> YOUR ASSIGNMENT:
Word for word, restate the lines of the listing below from the line with "color: #15803d ->" through the line with "html: <p>各单位：</p> ->", and do not include the pictures.

START SUPPLIED MATERIAL

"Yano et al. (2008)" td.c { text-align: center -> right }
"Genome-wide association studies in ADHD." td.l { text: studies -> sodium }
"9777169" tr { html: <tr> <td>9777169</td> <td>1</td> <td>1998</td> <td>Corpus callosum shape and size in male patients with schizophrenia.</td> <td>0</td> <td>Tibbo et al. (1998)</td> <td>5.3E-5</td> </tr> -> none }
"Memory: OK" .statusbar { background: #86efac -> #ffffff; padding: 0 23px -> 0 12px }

END SUPPLIED MATERIAL
START SUPPLIED MATERIAL

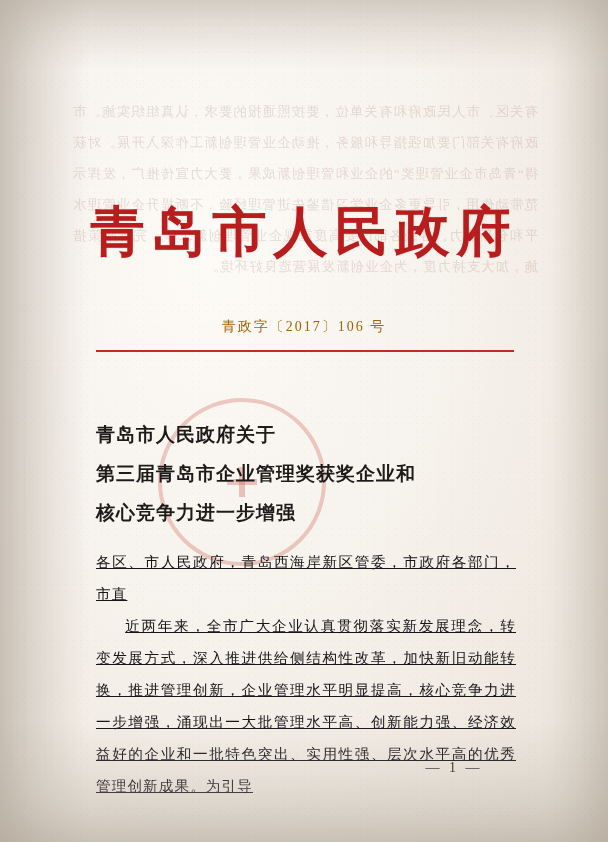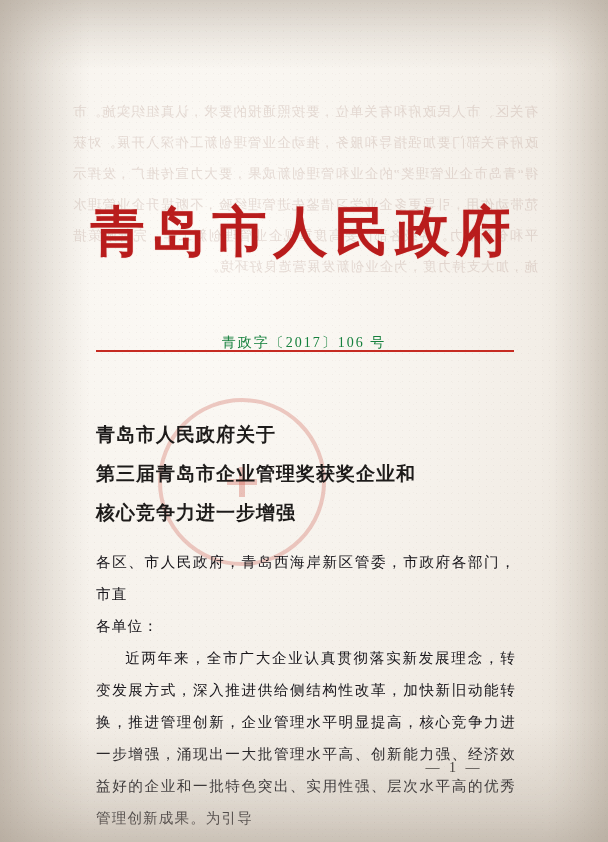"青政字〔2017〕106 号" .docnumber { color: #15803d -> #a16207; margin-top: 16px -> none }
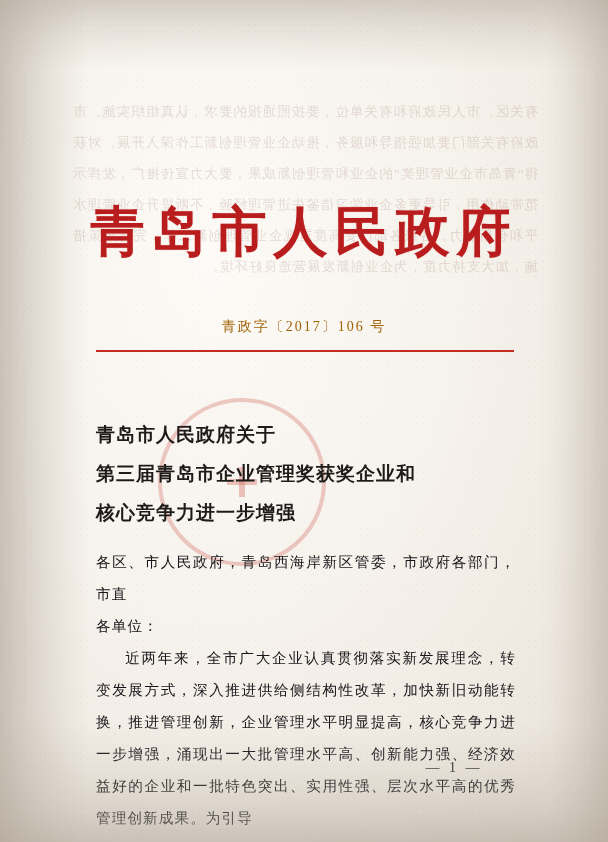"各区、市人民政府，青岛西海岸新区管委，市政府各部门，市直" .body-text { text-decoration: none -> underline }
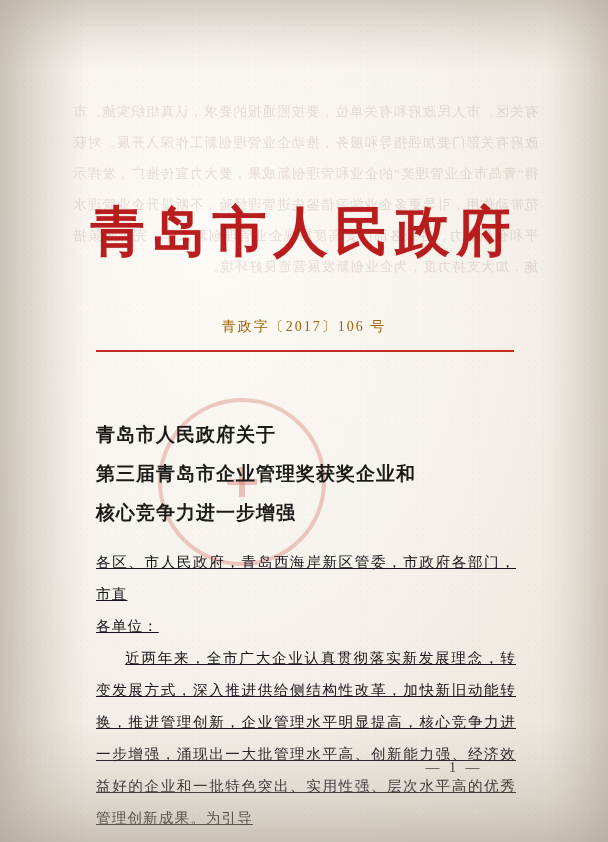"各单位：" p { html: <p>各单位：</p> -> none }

END SUPPLIED MATERIAL

> TASK RESULT:
"青政字〔2017〕106 号" .docnumber { color: #15803d -> #a16207; margin-top: 16px -> none }
"各区、市人民政府，青岛西海岸新区管委，市政府各部门，市直" .body-text { text-decoration: none -> underline }
"各单位：" p { html: <p>各单位：</p> -> none }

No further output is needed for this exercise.